On May 4, 1977, we pulled up to the Maple Knoll Apartments in Johnstown. The Everharts had enlisted several men from their church in Schenectady to help us unload and carry everything up the stairs to our apartment. Leaving boxes piled wall-to-wall, we turned in the truck and drove our Super Beetle four hours to Rochester, New York, for a missions convention held in a church just across the street from the location of the former Rochester Bible Training School, where my grandparents, Charles and Florence Personeus, had attended Bible school. It was exactly 60 years before that as newlyweds they had left there to go to Alaska by faith as pioneer missionaries in 1917. (See my book, Frontiers of Faith, for that story.) God had brought me from Alaska to New York to pioneer a church.

A week later, we attended our first District Council in New York, held in Schenectady, where we were recognized as the new-church-planting missionaries to Gloversville, New York. The Glove Cities, as the twin cities of Gloversville and Johnstown were known due to their extensive glove and leather industries, with a combined population of 30,000, formed the hub of Fulton County, gateway to the Adirondacks.

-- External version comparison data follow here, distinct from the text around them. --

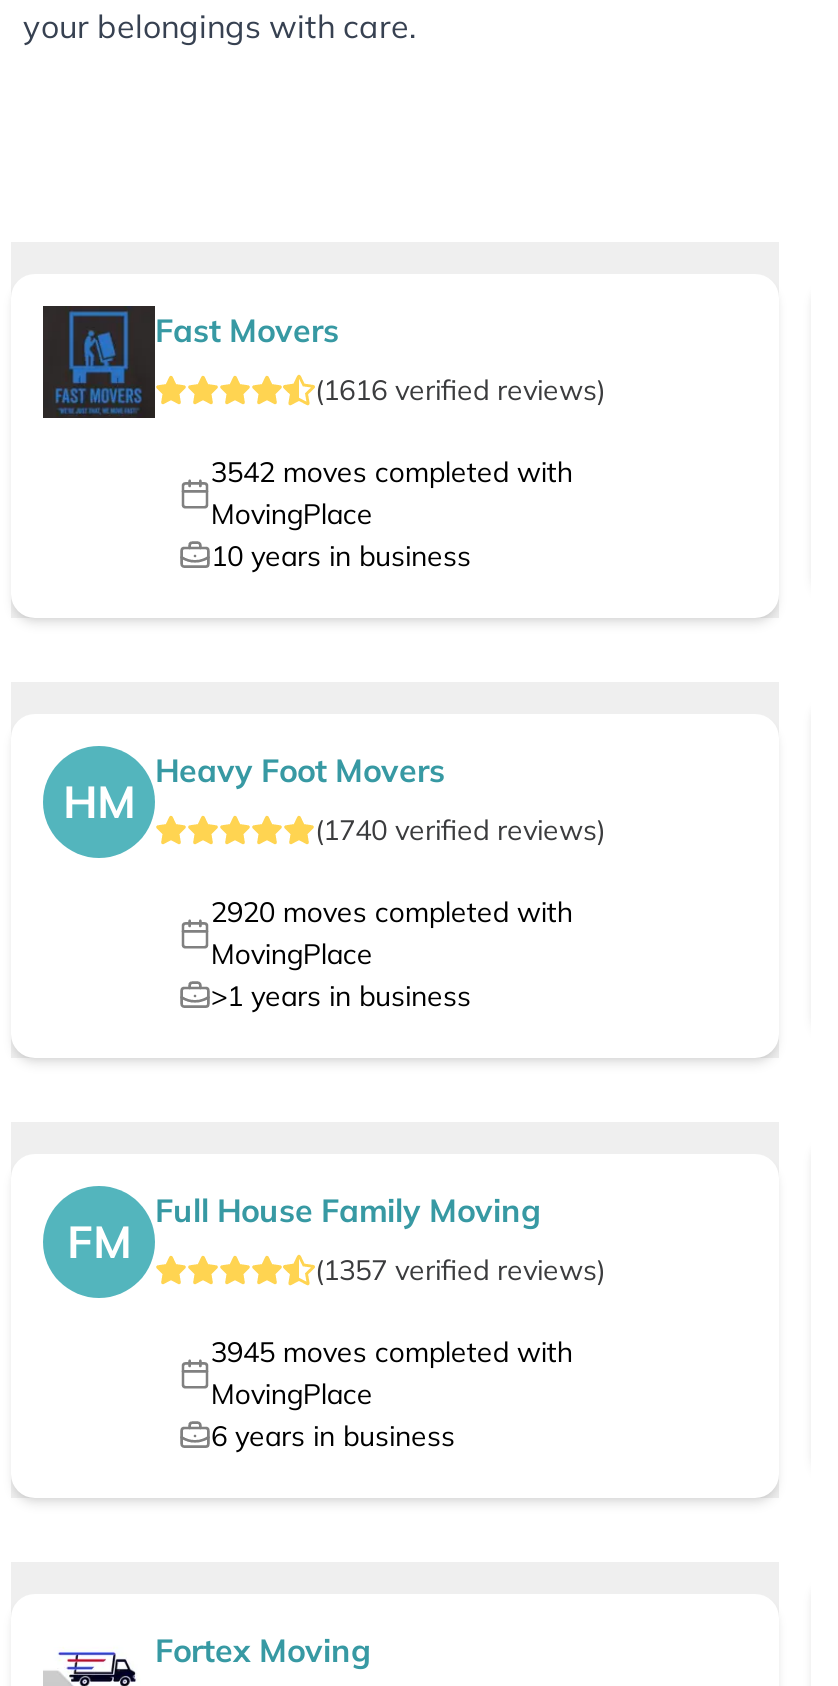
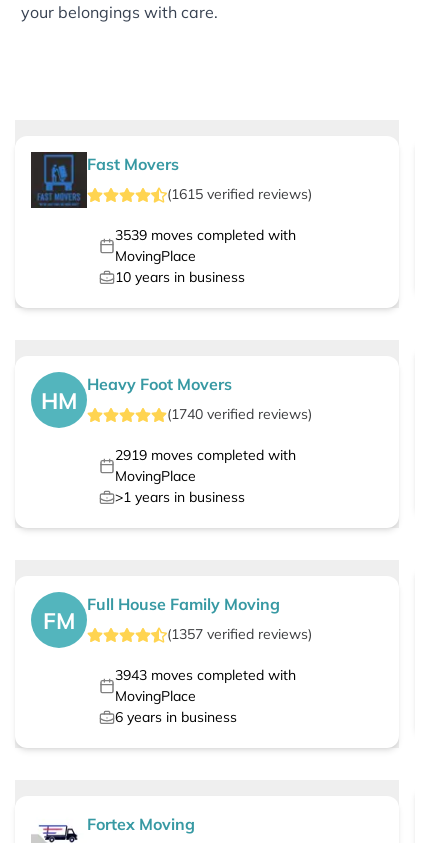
- (1616 verified reviews)
+ (1615 verified reviews)

- 3542 moves completed with
+ 3539 moves completed with

- 2920 moves completed with
+ 2919 moves completed with

- 3945 moves completed with
+ 3943 moves completed with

The two cities, with their many towering church steeples, Victorian-style houses, and tree-lined streets looked like the ideal place to raise a family, but we soon learned that this county of more than 70,000 had one of the highest rates of alcoholism, divorce, and incest in the entire state. Cities leaders asked us, "Why do you want to start another church here? We already have many churches that are nearly empty." Many other denominational churches' overseers in Albany referred to Fulton County as "black valley" because of the oppressive atmosphere that seemed to hover over the area. We saw a place that God had not forgotten.

As soon as we were settled, we began running an ad in the newspaper announcing the opening of the new church. Through the ad, we learned of several ladies who had come to know the Lord through TV ministries and were anxious to have a full-gospel church in the area. Right away, I started a ladies' home prayer meeting.

Sunday evening, July 20, 1977, we held our first service of the Glove Cities Assembly of God with eight in attendance. Grandma and Grandpa Personeus, at the age of 90, visited us for a month that summer and were a blessing to our fledgling congregation.

In September, we added a full schedule of Sunday services, meeting in the Gloversville YMCA banquet room on the second floor of that building. To make the room presentable, Bob often had to go in after midnight to set up for church after a YMCA event. He rearranged chairs and tables countless times; picked up dozens of green beans, kernels of corn, etc., from the carpet; brushed numerous crumbs off chairs; and even scrubbed sticky spills off the piano. One Sunday morning, he had to clean up vomit off the stairs where one of the residents had gotten sick the night before.

"That's what memories are made of," he said. And that is often what new church planting requires.